Seedcamp
- Type: Limited liability company
- Industry: Venture capital
- Founded: May, 2007 (London, United Kingdom)
- Headquarters: 12 Little Portland Street, London W1W 8BJ, United Kingdom
- Key people: Reshma Sohoni, Carlos Espinal
- Products: Investments
- Website: www.seedcamp.com

= Seedcamp =

Venture capital firm

Seedcamp is a European seed-stage venture capital fund, headquartered in London, launched in May 2007 by a group of 30 European investors. The fund's Managing Partners are Reshma Sohoni and Carlos Espinal MBE.

As of 2026, Seedcamp has a portfolio of over 550 companies, including Revolut, Wise, UiPath, Synthesia, Pleo and Fluidstack.

==History==
Seedcamp was originally created by Saul Klein and Reshma Sohoni. Participating VCs and advisors in Seedcamp's launch included Index Ventures, Atomico Investments, Atlas Venture, Balderton Capital, TAG, Forsyth Group and Brown Rudnick. Carlos Espinal joined as Partner in 2010.

Seedcamp raised its first fund of €2.5 million in 2007, followed by a second fund of €5.2 million in 2010. In October 2017, both funds were acquired by publicly listed company Draper Esprit for £17.9 million (approximately $23.6M), delivering a reported 4x return to investors.

In 2014, Seedcamp closed Fund III at €20 million, enabling investments of up to €200,000 into rounds between €300,000 and €2 million.

In November 2017, Seedcamp announced the first close of Fund IV at £41 million, backed by 60 corporates, venture capitalists and fund of funds including Index Ventures, Atomico and the UK government-backed British Business Bank. The fund reached a final close of £60 million in May 2018.

In November 2020, Seedcamp closed Fund V at £78 million, backed by investors including British Patient Capital, Legal & General, LGT and OMERS.

In May 2023, Seedcamp closed Fund VI at $180 million (approximately €166 million), backed by over 200 institutions, angels and members of the Seedcamp Network, including LGT, Reference Capital, HarbourVest and Legal & General. The fund was almost double the size of Fund V, making it the firm's largest to date.

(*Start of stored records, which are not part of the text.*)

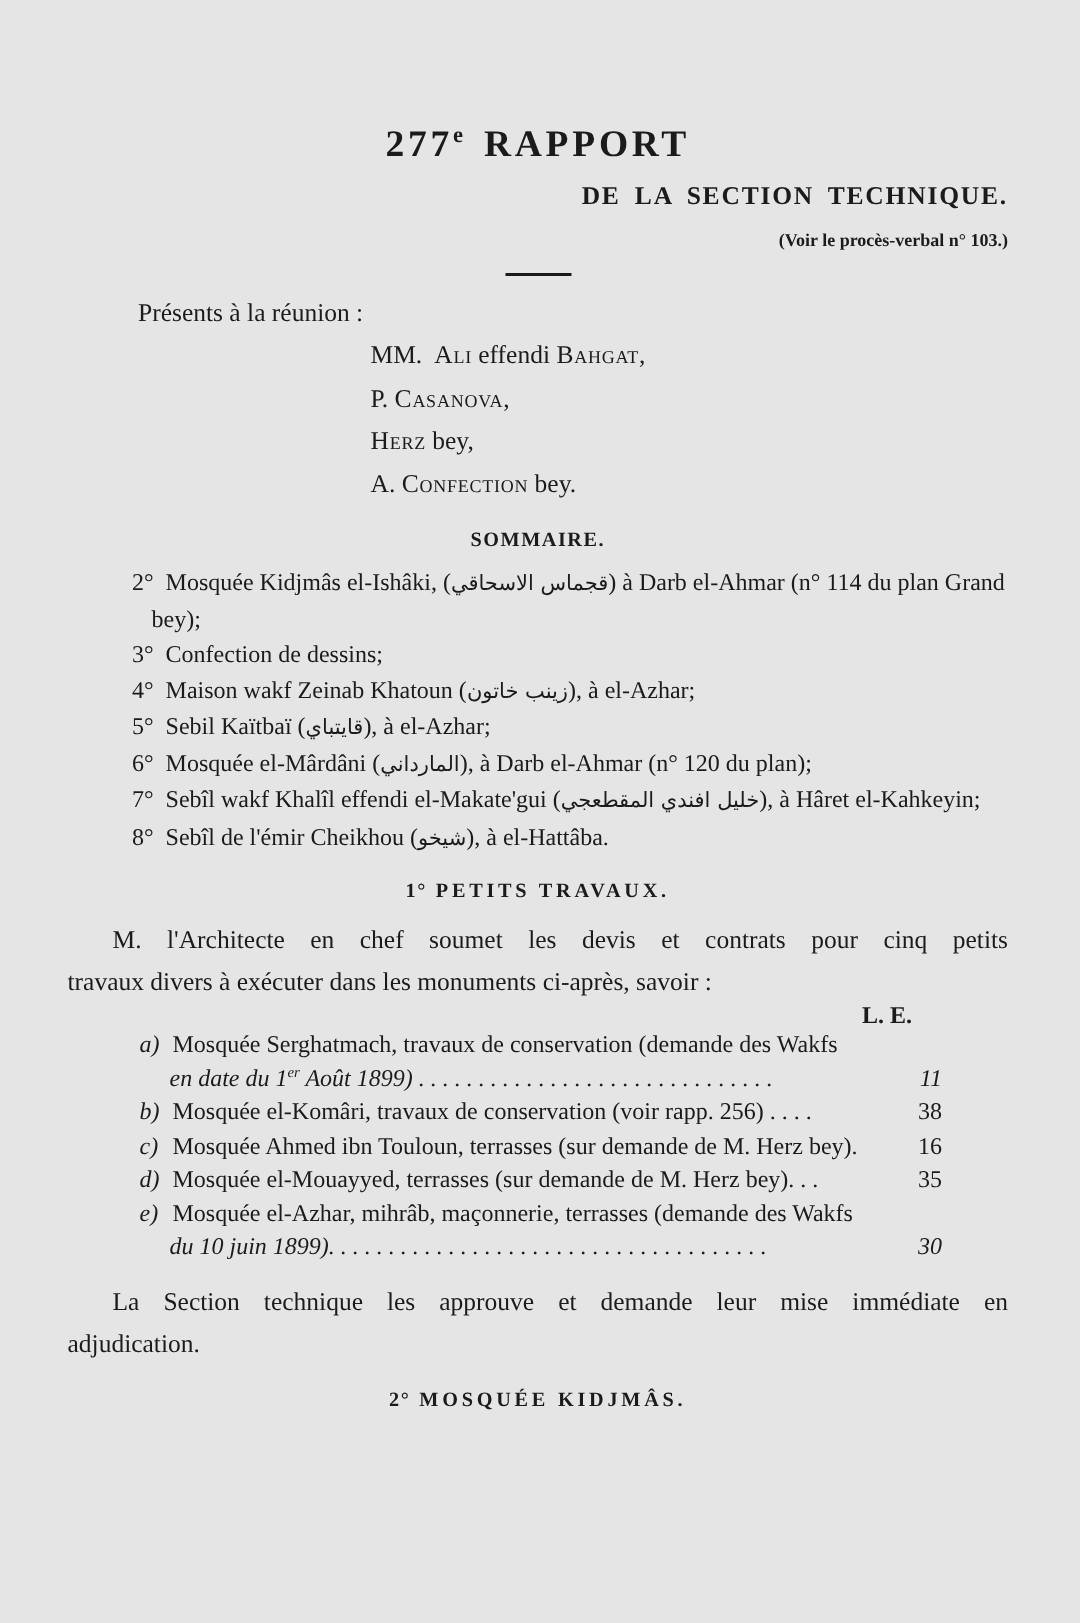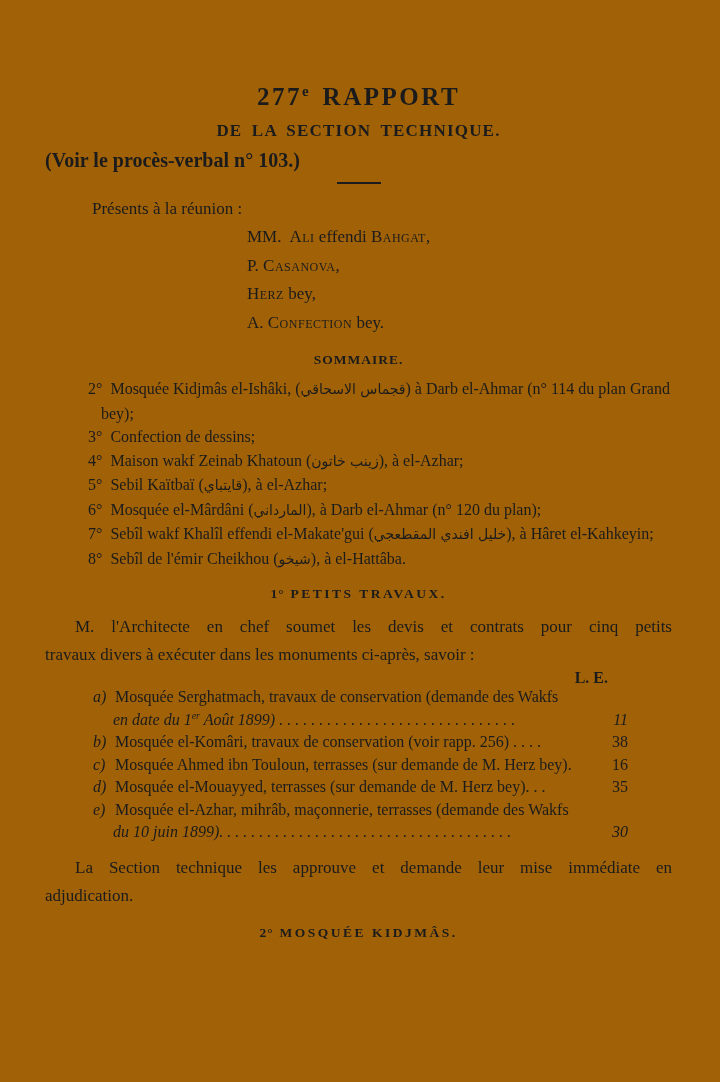--- a/index.html
+++ b/index.html
@@ -7,7 +7,7 @@
     position: relative;
     width: 720px;
     height: 1082px;
-    background: #a16207;
+    background: #e5e5e5;
     color: #1b1b1b;
     font-family: "Liberation Serif", "DejaVu Serif", serif;
     overflow: hidden;

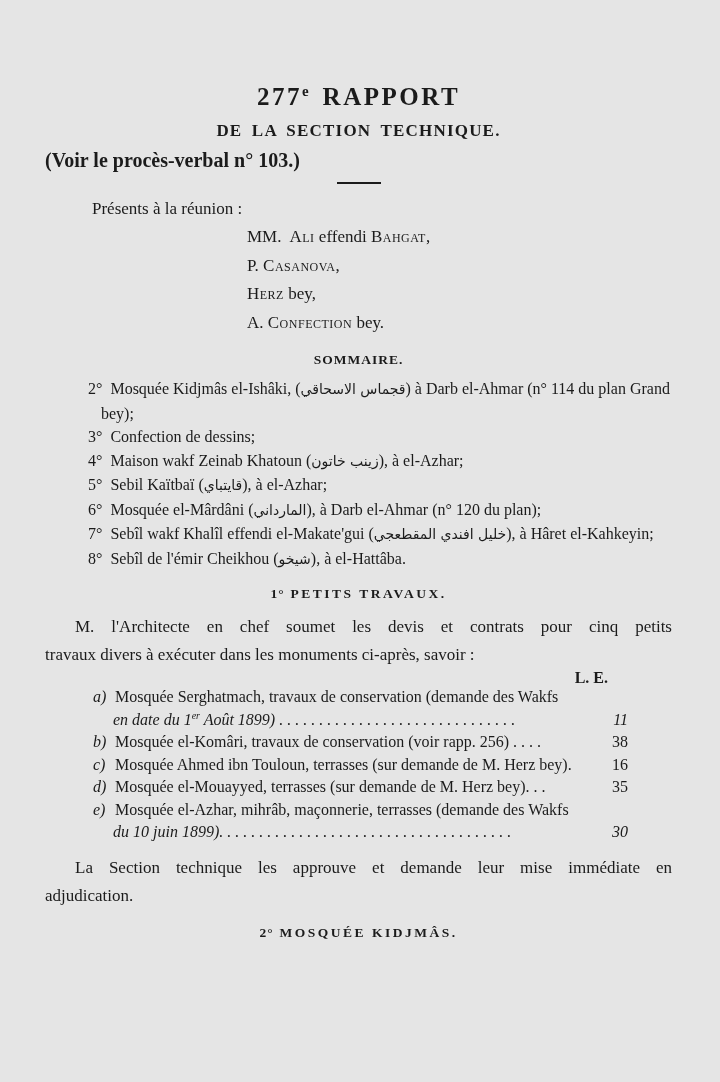--- a/index.html
+++ b/index.html
@@ -27,7 +27,7 @@
   .title-word { margin-left: 14px; }
   .subtitle {
     margin: 0 0 8px 0;
-    text-align: center;
+    text-align: right;
     font-size: 17px;
     font-weight: 700;
     letter-spacing: 1.2px;

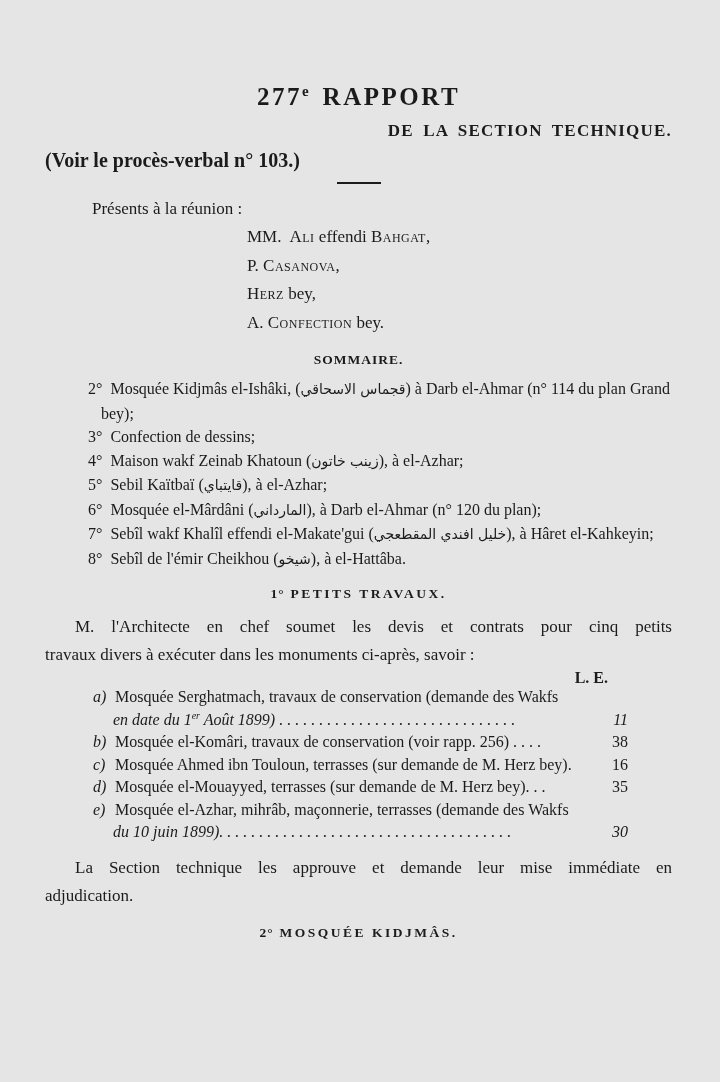--- a/index.html
+++ b/index.html
@@ -35,8 +35,8 @@
     line-height: 22px;
   }
   .ref {
-    text-align: left;
-    font-size: 20px;
+    text-align: right;
+    font-size: 12px;
     font-weight: 700;
     line-height: 20px;
   }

Seedcamp invests primarily at pre-seed and seed stages, writing first cheques between $350,000 and $1 million, and is sector-agnostic within software and technology, with a focus on artificial intelligence, cybersecurity, open-source software, healthtech, and fintech.

==Seedsummit==
Seedcamp spearheaded Seedsummit along with key global partners: a platform aimed at making it easier for startup entrepreneurs to find the most active seed investors relevant to their business. Significantly, Seedcamp was able to sign up 21 European investors to agree on a standard term sheet for startups. Techcrunch presented this as a “historic move”.

==Performance and notable exits==
In October 2016, Seedcamp announced it had returned its first fund of €2.5 million at almost 2x to investors.

In January 2017, Seedcamp sold a minority stake in portfolio company Wise (then TransferWise) in a secondary transaction, returning approximately 80 per cent of its second fund to investors. The deal was described at the time as one of the best European seed exits in recent years that was not an acquisition or IPO.

In October 2017, Seedcamp Funds I and II were acquired by Draper Esprit for £17.9 million (approximately $23.6 million), delivering a reported 4x return to investors.

In April 2021, portfolio company UiPath listed on the New York Stock Exchange under the ticker symbol PATH, raising $1.34 billion in one of the largest software IPOs in history.

In July 2021, portfolio company Wise listed on the London Stock Exchange via direct listing at a market capitalisation of approximately £8 billion ($11 billion), becoming the largest technology company to list in London at that time.

In November 2025, Lloyds Banking Group announced the acquisition of portfolio company Curve, a digital wallet provider, for a reported £120 million, with the deal expected to complete in the first half of 2026.

Other notable exits include: Mobclix bought by Velti for $50M, RentMineOnline bought by RealPage for $9.5M, Crashpadder acquired by Airbnb, and Talasim acquired by Jeeran.